◆ ASSIGNED TASK: Write out all of the entries that follow, word for word, but skip the pictures.

··· RECORDS SHOWN

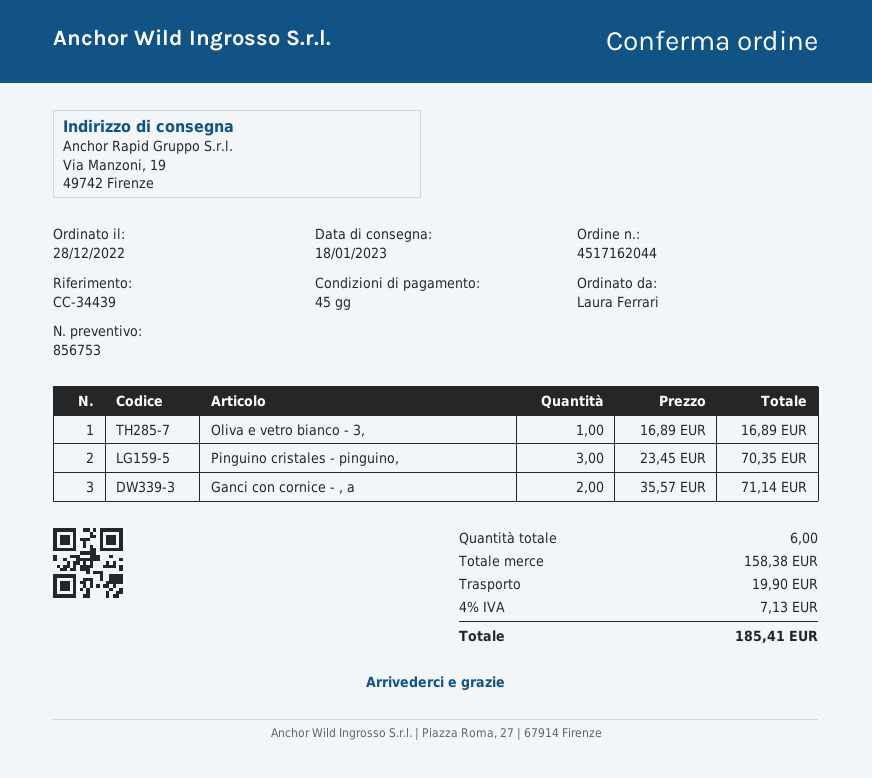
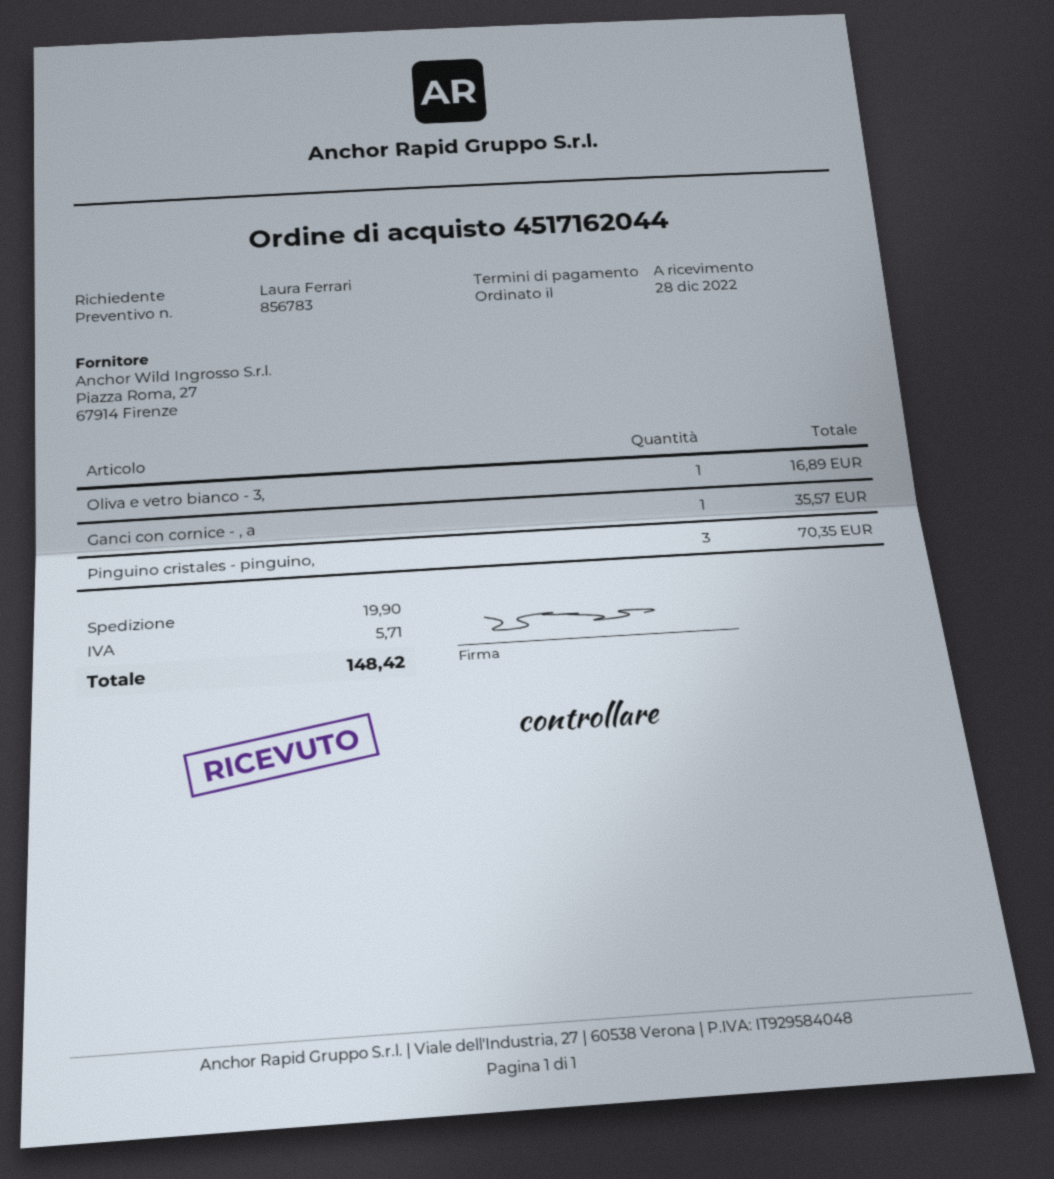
quote number: 856753 -> 856783
payment terms: 45 days -> on receipt
Ganci con cornice - , a: 2 for 71.14 -> 1 for 35.57
tax: 7.13 -> 5.71
total: 185.41 -> 148.42

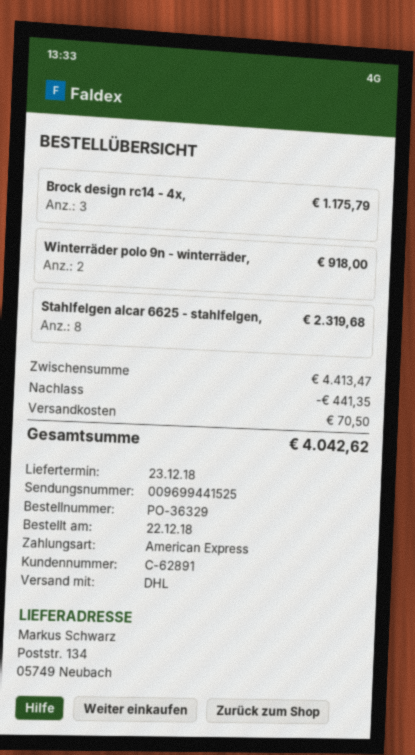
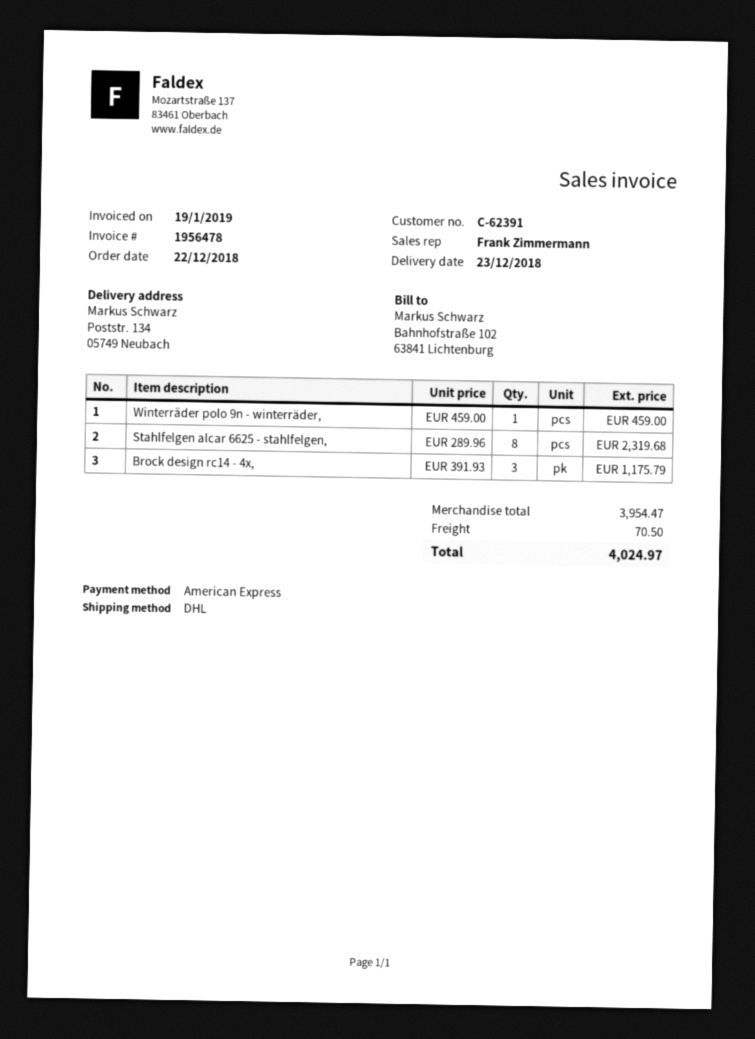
customer number: C-62891 -> C-62391
Winterräder polo 9n - winterräder,: 2 for 918.00 -> 1 for 459.00
subtotal: 4413.47 -> 3954.47
discount: 441.35 -> none
total: 4042.62 -> 4024.97

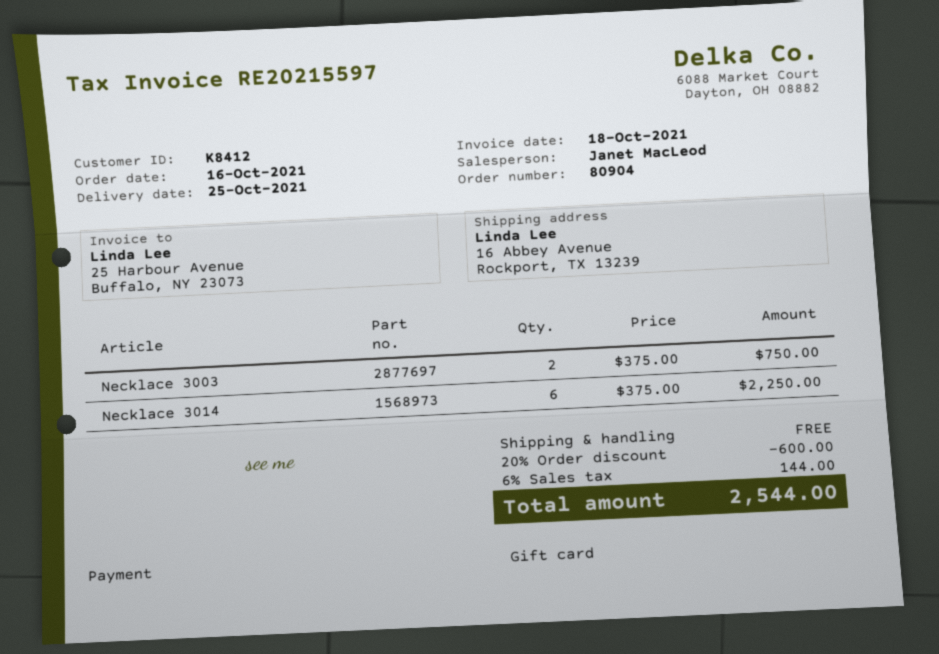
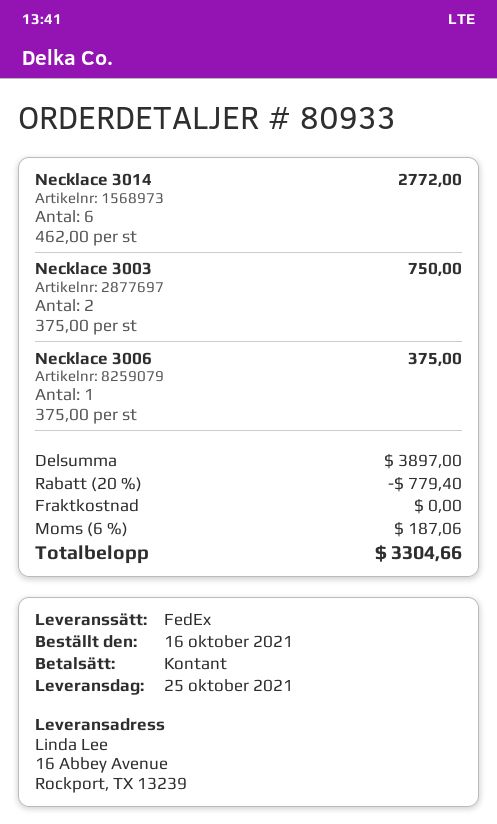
order number: 80904 -> 80933
payment method: gift card -> cash
Necklace 3014: 6 x 375.00 = 2250.00 -> 6 x 462.00 = 2772.00
Necklace 3006: none -> 1 x 375.00 = 375.00
discount: 20% = 600.00 -> 20% = 779.40
tax: 6% = 144.00 -> 6% = 187.06
total: 2544.00 -> 3304.66

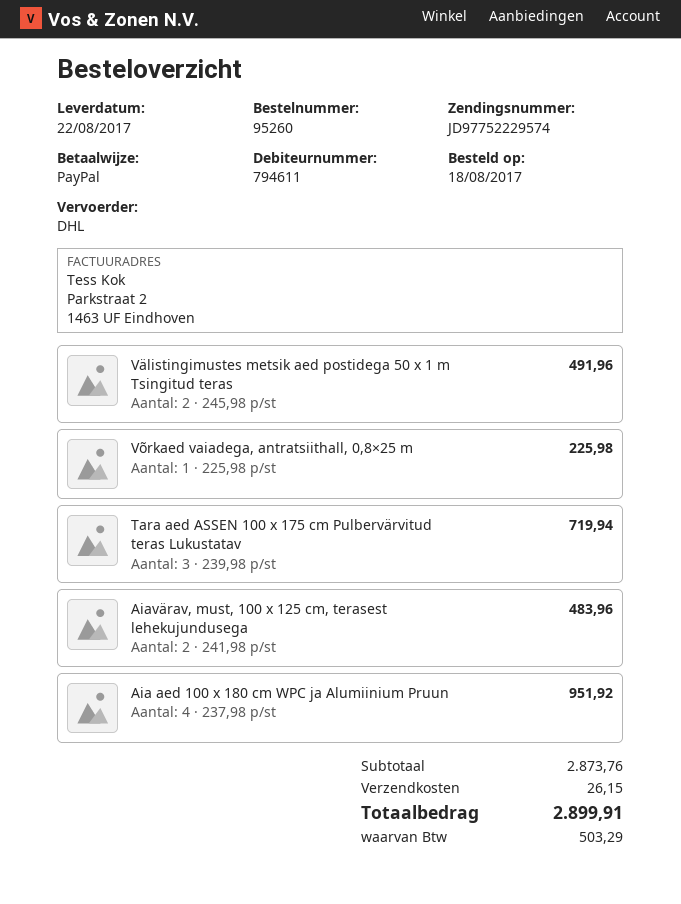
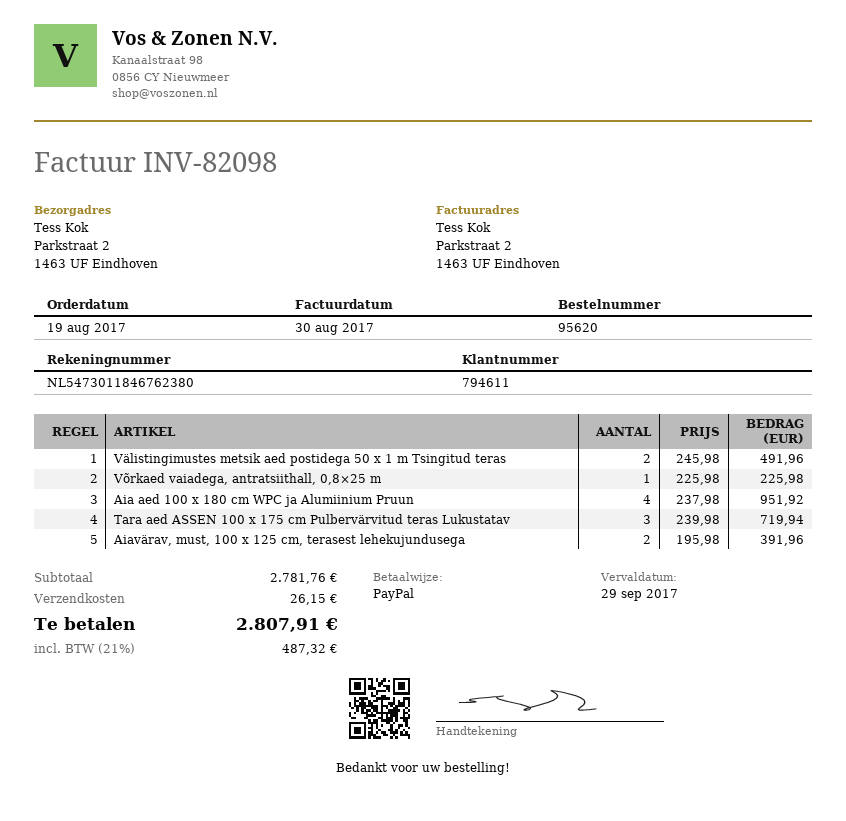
order number: 95260 -> 95620
order date: 2017-08-18 -> 2017-08-19
Aiavärav, must, 100 x 125 cm, terasest lehekujundusega: 2 x 241.98 = 483.96 -> 2 x 195.98 = 391.96
subtotal: 2873.76 -> 2781.76
tax: 503.29 -> 487.32
total: 2899.91 -> 2807.91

······

◆ OUTPUT:
quote number: 856753 -> 856783
payment terms: 45 days -> on receipt
Ganci con cornice - , a: 2 for 71.14 -> 1 for 35.57
tax: 7.13 -> 5.71
total: 185.41 -> 148.42

customer number: C-62891 -> C-62391
Winterräder polo 9n - winterräder,: 2 for 918.00 -> 1 for 459.00
subtotal: 4413.47 -> 3954.47
discount: 441.35 -> none
total: 4042.62 -> 4024.97

order number: 80904 -> 80933
payment method: gift card -> cash
Necklace 3014: 6 x 375.00 = 2250.00 -> 6 x 462.00 = 2772.00
Necklace 3006: none -> 1 x 375.00 = 375.00
discount: 20% = 600.00 -> 20% = 779.40
tax: 6% = 144.00 -> 6% = 187.06
total: 2544.00 -> 3304.66

order number: 95260 -> 95620
order date: 2017-08-18 -> 2017-08-19
Aiavärav, must, 100 x 125 cm, terasest lehekujundusega: 2 x 241.98 = 483.96 -> 2 x 195.98 = 391.96
subtotal: 2873.76 -> 2781.76
tax: 503.29 -> 487.32
total: 2899.91 -> 2807.91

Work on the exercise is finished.